You’re typically able to get the recommended levels of vitamin D ― which is good for bone health ― by going about your everyday life, Harding said. This includes causal sun exposure and consuming foods and drinks that contain vitamin D, such as milk, cereal and salmon.

“People who live in climates where it gets darker earlier are at risk of not getting enough vitamin D without supplementing, but vitamin D is a fat-soluble vitamin, so it is possible to supplement too much and reach toxic levels,” Harding said. “The best way to approach vitamin D is to have your level checked and then talk to a health care provider about the best plan for you.”

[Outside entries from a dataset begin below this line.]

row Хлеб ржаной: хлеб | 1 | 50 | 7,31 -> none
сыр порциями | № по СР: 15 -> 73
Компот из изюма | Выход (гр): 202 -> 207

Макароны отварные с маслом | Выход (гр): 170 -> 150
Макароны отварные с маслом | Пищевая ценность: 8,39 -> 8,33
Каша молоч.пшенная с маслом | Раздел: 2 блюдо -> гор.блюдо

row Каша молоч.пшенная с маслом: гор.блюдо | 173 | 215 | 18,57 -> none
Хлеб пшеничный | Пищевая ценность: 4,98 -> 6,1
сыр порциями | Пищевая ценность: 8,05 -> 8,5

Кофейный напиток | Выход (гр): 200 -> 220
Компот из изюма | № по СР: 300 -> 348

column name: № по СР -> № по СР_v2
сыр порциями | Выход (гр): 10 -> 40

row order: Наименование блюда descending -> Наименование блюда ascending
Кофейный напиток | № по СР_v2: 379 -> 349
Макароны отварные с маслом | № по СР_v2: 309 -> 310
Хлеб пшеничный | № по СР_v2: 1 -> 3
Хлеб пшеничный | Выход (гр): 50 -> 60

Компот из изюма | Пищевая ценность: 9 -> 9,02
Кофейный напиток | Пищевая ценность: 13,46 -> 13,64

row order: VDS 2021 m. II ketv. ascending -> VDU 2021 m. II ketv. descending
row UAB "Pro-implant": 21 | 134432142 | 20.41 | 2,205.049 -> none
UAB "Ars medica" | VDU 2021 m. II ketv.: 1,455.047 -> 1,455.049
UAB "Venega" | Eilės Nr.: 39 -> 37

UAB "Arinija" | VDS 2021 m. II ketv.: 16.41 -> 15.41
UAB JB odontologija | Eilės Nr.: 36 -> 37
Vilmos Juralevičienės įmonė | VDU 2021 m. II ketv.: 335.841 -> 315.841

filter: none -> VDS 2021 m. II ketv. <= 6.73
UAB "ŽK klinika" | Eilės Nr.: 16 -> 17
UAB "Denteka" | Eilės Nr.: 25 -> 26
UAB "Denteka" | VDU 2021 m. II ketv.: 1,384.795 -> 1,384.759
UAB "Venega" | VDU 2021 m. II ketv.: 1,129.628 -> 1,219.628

What experts do know about SAD is that it can be exacerbated by a lack of light, which is why it’s more prevalent in more northern parts of the U.S. where there isn’t as much sun during the winter. Those who experience the winter blues or SAD have enjoyed some success in reducing its effects with light therapy ― exposure to artificial light through a device that mimics what you’d receive outdoors. Light therapy is “thought to affect brain chemicals linked to mood and sleep, easing SAD symptoms,” according to the Mayo Clinic.

“The best way to approach vitamin D is to have your level checked and then talk to a health care provider about the best plan for you.”

- Harding

Bottom line, if you’re experiencing any problems with your mental health ― at any point during the year ― it’s important to acknowledge it and speak up. Some warning signs include a difficulty to complete normal tasks, withdrawal from social activities, changes in mood or behavior and disruptions in eating or sleep patterns. These are all particularly alarming if they interfere with your daily life.

“The most important thing to know about SAD is that it should not be underestimated in terms of its severity or impact. It is a type of depression,” Harding said. “People who believe they may have SAD should absolutely seek treatment and should not rely solely on lifestyle changes to manage symptoms. Untreated or under-treated depression can cause serious problems, but sometimes people hesitate to seek treatment.”